= HOW TO COMPLETE THIS TASK =
Search the data for the string "color" and copy each line in which it appears.
++++ MATERIAL FOR THIS EXERCISE
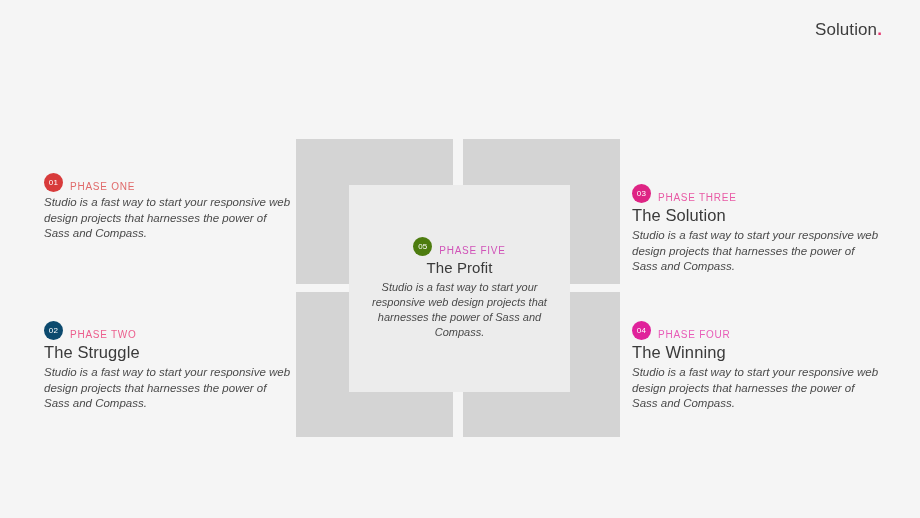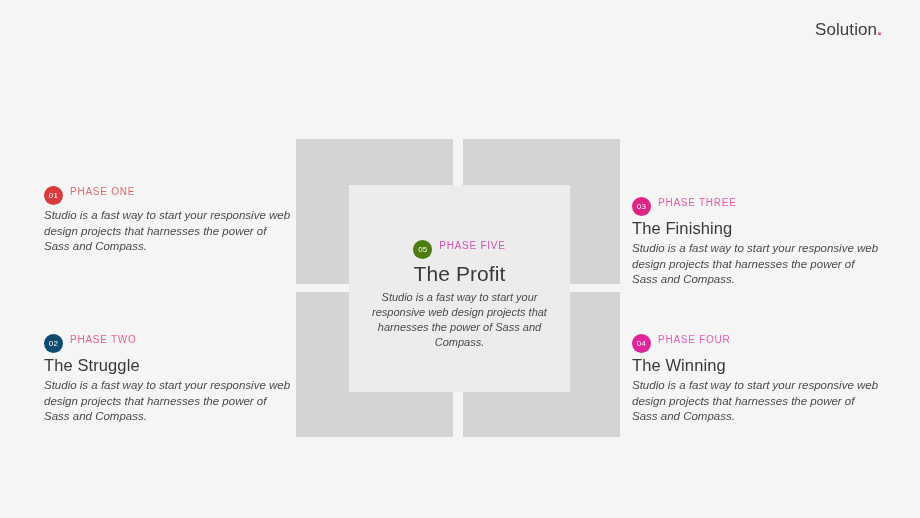--- a/index.html
+++ b/index.html
@@ -69,24 +69,23 @@
     position: absolute;
     width: 248px;
   }
   .phase.p1 { left: 44px;  top: 173px; }
   .phase.p2 { left: 44px;  top: 321px; }
   .phase.p3 { left: 632px; top: 184px; }
   .phase.p4 { left: 632px; top: 321px; }
 
   .phase-head {
     display: flex;
-    align-items: flex-start;
+    align-items: flex-end;
     gap: 7px;
     margin-bottom: 3px;
-    margin-top: 13px;
   }
   .badge {
     width: 19px;
     height: 19px;
     border-radius: 50%;
     color: #ffffff;
     font-size: 8px;
     line-height: 19px;
     text-align: center;
     letter-spacing: .2px;
@@ -108,21 +107,21 @@
   .phase-body {
     font-size: 11.5px;
     line-height: 1.35;
     color: #4a4a4a;
     margin: 0;
     font-style: italic;
   }
 
   
   #center-panel .phase-head { justify-content: center; }
-  #center-panel .phase-title { font-size: 21px; margin-bottom: 4px; }
+  #center-panel .phase-title { font-size: 15px; margin-bottom: 4px; }
   #center-panel .phase-body { font-size: 11px; line-height: 1.38; }
 </style>
 </head>
 <body>
 
 <div id="brand">
   <span>Solution</span><span class="dot" style="color: rgb(232, 51, 110);">.</span>
 </div>
 
 <div id="center-graphic">
@@ -156,21 +155,21 @@
   </div>
   <h2 class="phase-title">The Struggle</h2>
   <p class="phase-body">Studio is a fast way to start your responsive web design projects that harnesses the power of Sass and Compass.</p>
 </div>
 
 <div class="phase p3">
   <div class="phase-head">
     <span class="badge" style="background: rgb(222, 36, 132);">03</span>
     <span class="phase-label" style="color: rgb(232, 90, 165);">PHASE THREE</span>
   </div>
-  <h2 class="phase-title">The Finishing</h2>
+  <h2 class="phase-title">The Solution</h2>
   <p class="phase-body">Studio is a fast way to start your responsive web design projects that harnesses the power of Sass and Compass.</p>
 </div>
 
 <div class="phase p4">
   <div class="phase-head">
     <span class="badge" style="background: rgb(224, 34, 155);">04</span>
     <span class="phase-label" style="color: rgb(232, 92, 184);">PHASE FOUR</span>
   </div>
   <h2 class="phase-title">The Winning</h2>
   <p class="phase-body">Studio is a fast way to start your responsive web design projects that harnesses the power of Sass and Compass.</p>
++++++++
= YOUR RESPONSE =
     color: #ffffff;
     color: #4a4a4a;
   <span>Solution</span><span class="dot" style="color: rgb(232, 51, 110);">.</span>
     <span class="phase-label" style="color: rgb(232, 90, 165);">PHASE THREE</span>
     <span class="phase-label" style="color: rgb(232, 92, 184);">PHASE FOUR</span>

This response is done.